L’azienda di Cupertino nel mirino: avrebbe usato metodologie dissuasive per il consenso degli utenti e svantaggiato i concorrenti, adottando per loro una politica sulla privacy più restrittiva rispetto alla propria

L’Antitrust ha avviato un’istruttoria nei confronti del colosso tech Apple per posizione dominante sull’universo delle app. Stando alle dichiarazioni dell’Autorità garante della concorrenza in Italia, da aprile 2021 la società di Cupertino ha adottato una politica sulla privacy per i soli sviluppatori terzi più restrittiva rispetto a quella che la Apple applica a sé stessa.

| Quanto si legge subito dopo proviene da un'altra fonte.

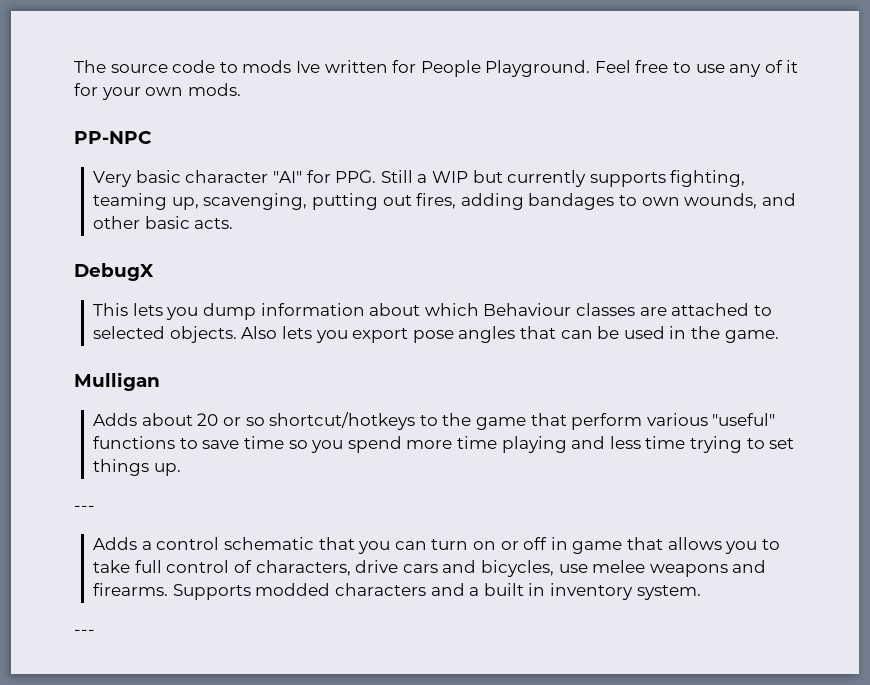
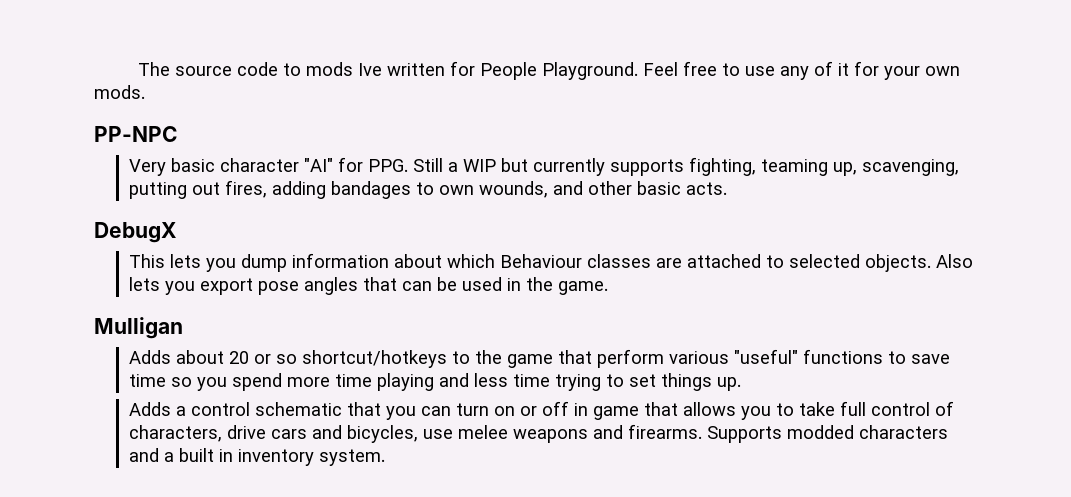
[74,505,95,511] // --- -> (742, 384) none
[74,629,95,635] // --- -> (386, 457) none

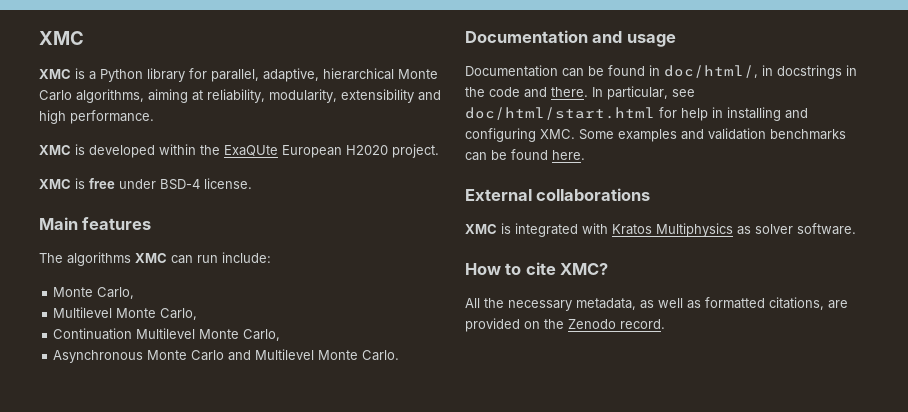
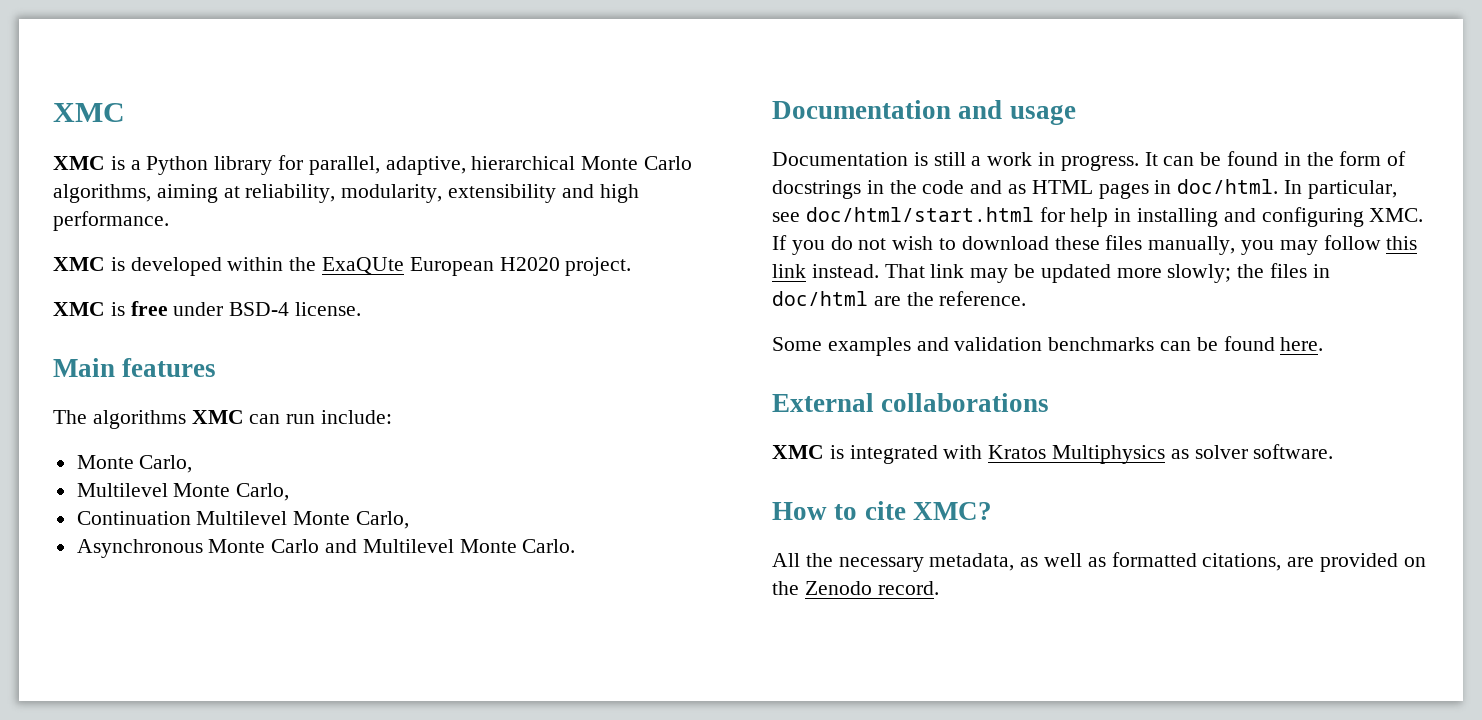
(558, 71) none -> [913,152,1158,171] is still a work in progress. It
[664,65,773,78] doc/html/, in -> [1306,151,1407,166] the form of
[551,87,588,97] there. -> [1008,179,1279,199] as HTML pages in doc/html.
(575, 134) none -> [772,235,1418,255] [772,263,1330,283] [772,291,1027,306] If you do not wish to download these files manually, you may follow this link instead. That link may be updated more slowly; the files in doc/html are the reference. //

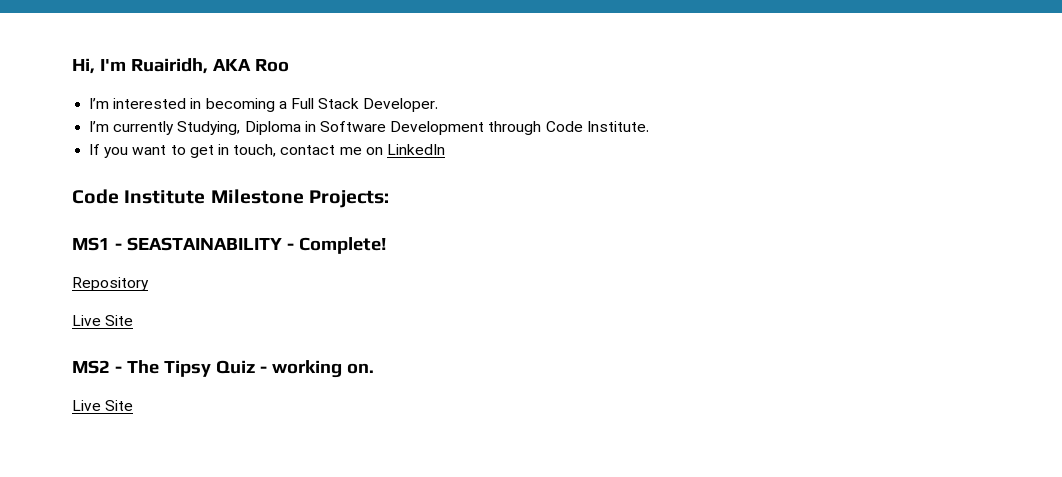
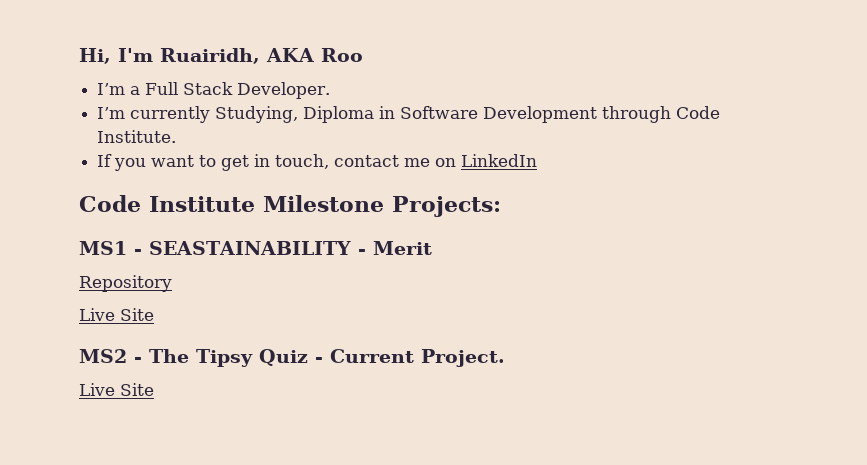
[113,98,275,112] interested in becoming -> (126, 89) none
[298,237,386,254] Complete! -> [372,241,432,255] Merit
[271,360,374,378] working on. -> [330,349,505,367] Current Project.

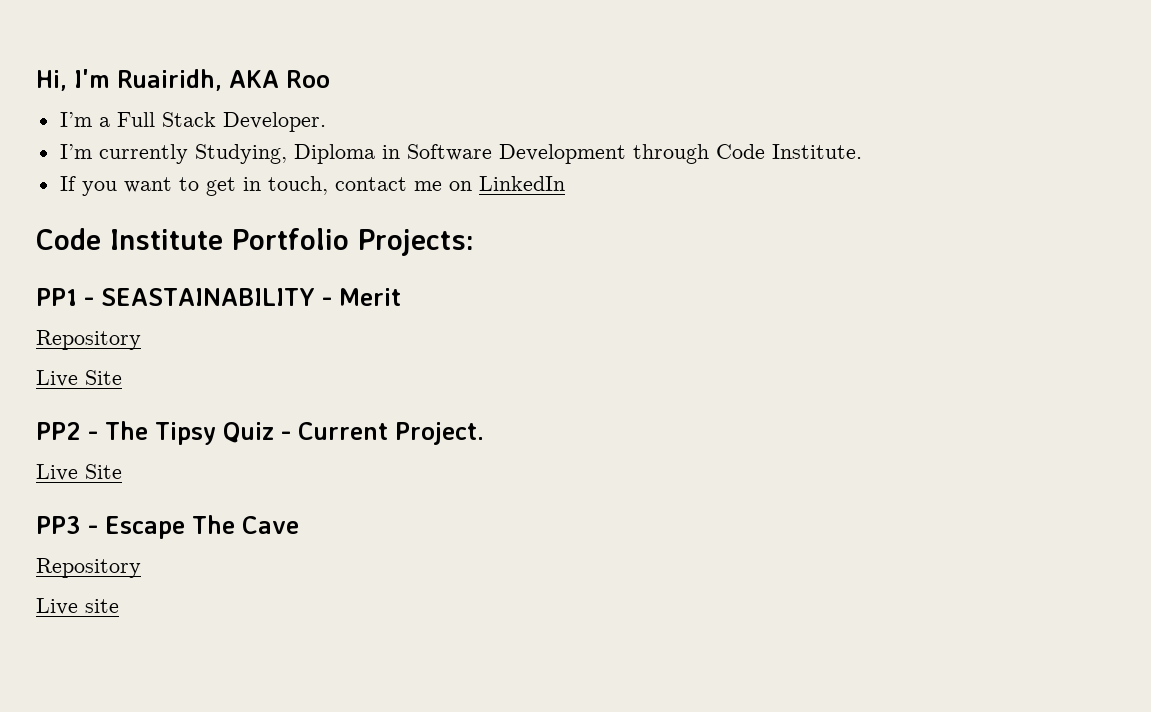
[263,195,384,212] Milestone -> [232,228,349,250] Portfolio
[79,241,127,255] MS1 -> [36,288,77,306] PP1
[79,349,127,363] MS2 -> [36,422,81,440] PP2
(154, 389) none -> [36,515,299,539] [36,558,141,578] [36,598,119,615] // PP3 - Escape The Cave // Repository // Live site

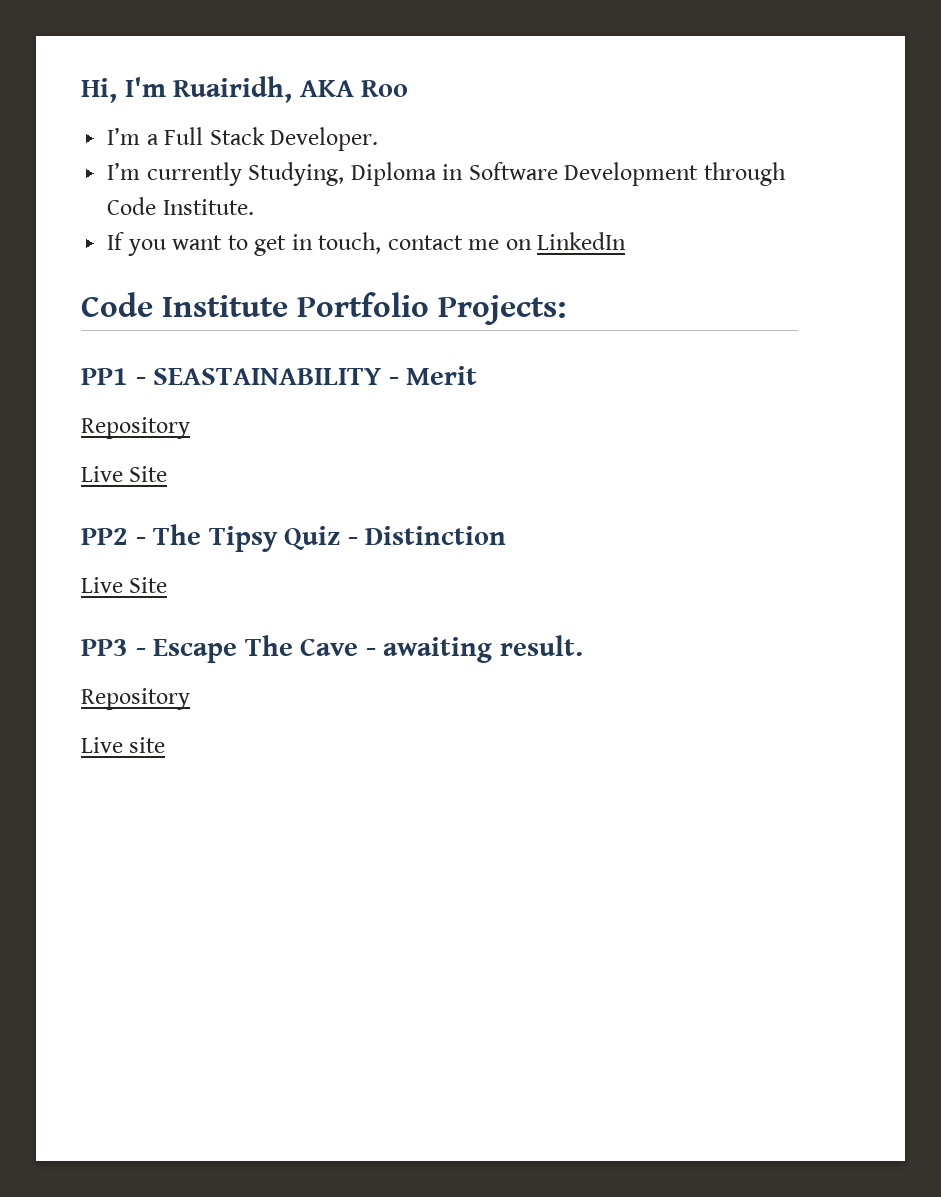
[298,422,484,445] Current Project. -> [365,526,507,545] Distinction
(299, 525) none -> [365,635,583,663] - awaiting result.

L’azienda è dunque accusata di presunto abuso di posizione dominante nel mercato, dove verrebbero penalizzate tutte le app non iOS. Ecco cosa sta succedendo.

Uno store Apple
Uno store Apple

Apple sotto indagine: perché

“Accertare l'esistenza di un presunto abuso di posizione dominante nel mercato delle piattaforme per la distribuzione online di app per utenti del sistema operativo iOS". Questa è la motivazione che ha spinto l'Antitrust ad avviare un'istruttoria nei confronti del colosso Apple, Apple Distribution International e Apple Italia. "Apple ha adottato una politica sulla privacy, per i soli sviluppatori terzi di app, più restrittiva rispetto a quella che la società applica a sé stessa. Il diverso trattamento si basa principalmente sulle caratteristiche del prompt che appare agli utenti per acquisire il consenso al tracciamento dei propri dati di navigazione sul web e sugli strumenti adottati per misurare l'efficacia delle campagne pubblicitarie", spiega l'Antitrust.

Un prompt “dissuasivo”

Secondo le ricostruzioni, la Mela utilizzerebbe un prompt - ossia il simbolo nell’interfaccia che compare all’utente per segnalare il possibile comando successivo, in questo caso l’accettazione - basato su un diverso trattamento per acquisire il consenso al tracciamento dei dati degli utenti mentre utilizzano le app. Sembrerebbe, infatti, che la Apple imponga soltanto agli sviluppatori concorrenti l’utilizzo di un prompt di richiesta del consenso specifico, dove si spinge l’utente verso l’”accettazione” e meno alla “negazione” del consenso. Per l’Antritrust, Apple "impone soltanto ai concorrenti l'utilizzo di un prompt di richiesta del consenso in posizione di maggior risalto rispetto a quello dell'opzione per negare il consenso e utilizza una formulazione linguistica dissuasiva del tracciamento". Inoltre, sviluppatori e inserzionisti terzi "appaiono svantaggiati in termini di qualità e di dettaglio dei dati messi a disposizione da Apple e relativi all'efficacia delle campagne pubblicitarie sulle loro applicazioni. Ciò accade per le caratteristiche tecniche dell'interfaccia di programmazione cui possono accedere - SkadNetwork - che appare molto meno efficace rispetto ad Apple Ads Attribution, lo strumento che Apple adotta per sé stessa", prosegue l'Agcm.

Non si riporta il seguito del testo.